What is needed: Would you return every entry below exactly as written, without its images?

Records for the exercise:

- Opening Delimiter -

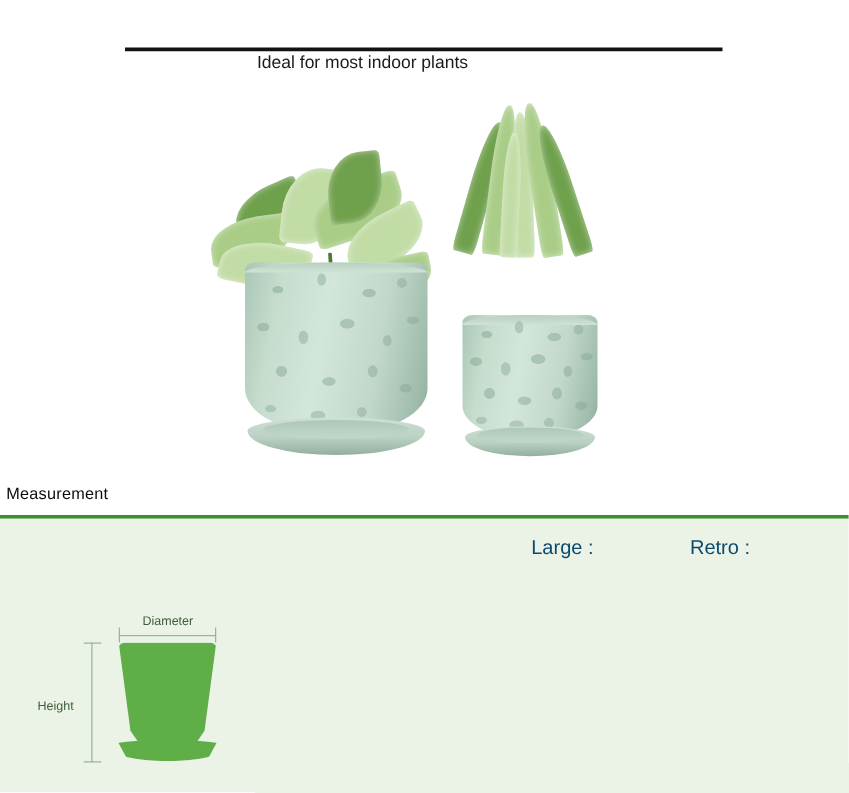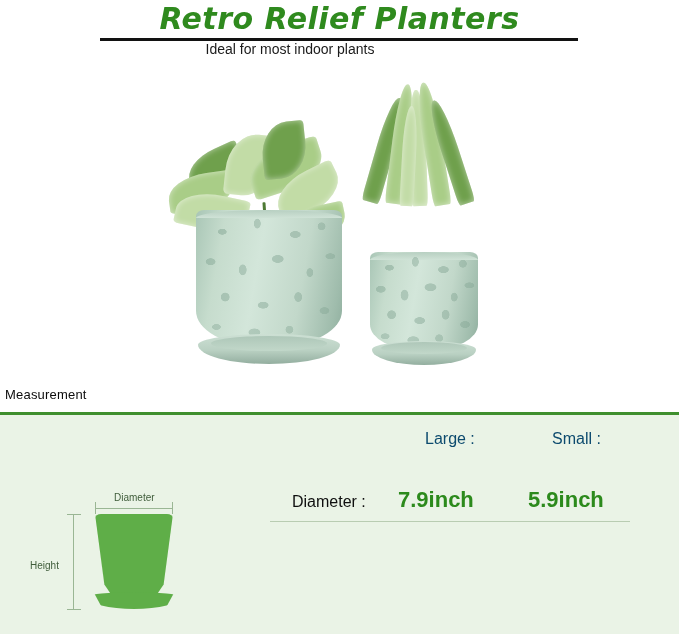--- a/index.html
+++ b/index.html
@@ -216,7 +216,6 @@
 <body>
 
 <div id="header">
-  <div id="title">Retro Relief Planters</div>
   <div id="title-rule"></div>
   <div id="subtitle">Ideal for most indoor plants</div>
 </div>

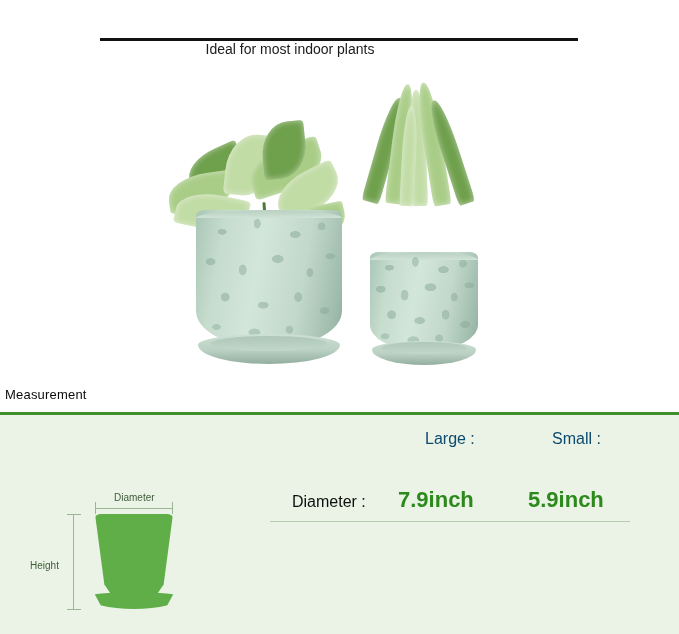--- a/index.html
+++ b/index.html
@@ -288,7 +288,7 @@
 
   <div id="spec-table">
     <div class="col-head" style="left:155px;">Large :</div>
-    <div class="col-head" style="left:282px;">Small :</div>
+    <div class="col-head" style="left:282px;">Retro :</div>
 
     <div class="spec-row" style="top:72px;">
       <div class="spec-label">Diameter :</div>

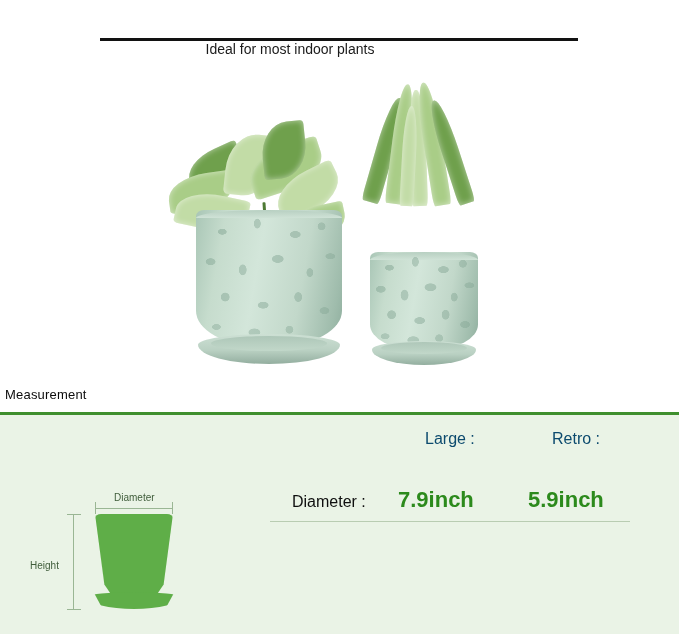--- a/index.html
+++ b/index.html
@@ -290,12 +290,6 @@
     <div class="col-head" style="left:155px;">Large :</div>
     <div class="col-head" style="left:282px;">Retro :</div>
 
-    <div class="spec-row" style="top:72px;">
-      <div class="spec-label">Diameter :</div>
-      <div class="spec-val large">7.9inch</div>
-      <div class="spec-val small">5.9inch</div>
-      <div class="spec-underline"></div>
-    </div>
 
   </div>
 </div>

- Closing Delimiter -

Answer section:
--- a/index.html
+++ b/index.html
@@ -216,7 +216,6 @@
 <body>
 
 <div id="header">
-  <div id="title">Retro Relief Planters</div>
   <div id="title-rule"></div>
   <div id="subtitle">Ideal for most indoor plants</div>
 </div>

--- a/index.html
+++ b/index.html
@@ -288,7 +288,7 @@
 
   <div id="spec-table">
     <div class="col-head" style="left:155px;">Large :</div>
-    <div class="col-head" style="left:282px;">Small :</div>
+    <div class="col-head" style="left:282px;">Retro :</div>
 
     <div class="spec-row" style="top:72px;">
       <div class="spec-label">Diameter :</div>

--- a/index.html
+++ b/index.html
@@ -290,12 +290,6 @@
     <div class="col-head" style="left:155px;">Large :</div>
     <div class="col-head" style="left:282px;">Retro :</div>
 
-    <div class="spec-row" style="top:72px;">
-      <div class="spec-label">Diameter :</div>
-      <div class="spec-val large">7.9inch</div>
-      <div class="spec-val small">5.9inch</div>
-      <div class="spec-underline"></div>
-    </div>
 
   </div>
 </div>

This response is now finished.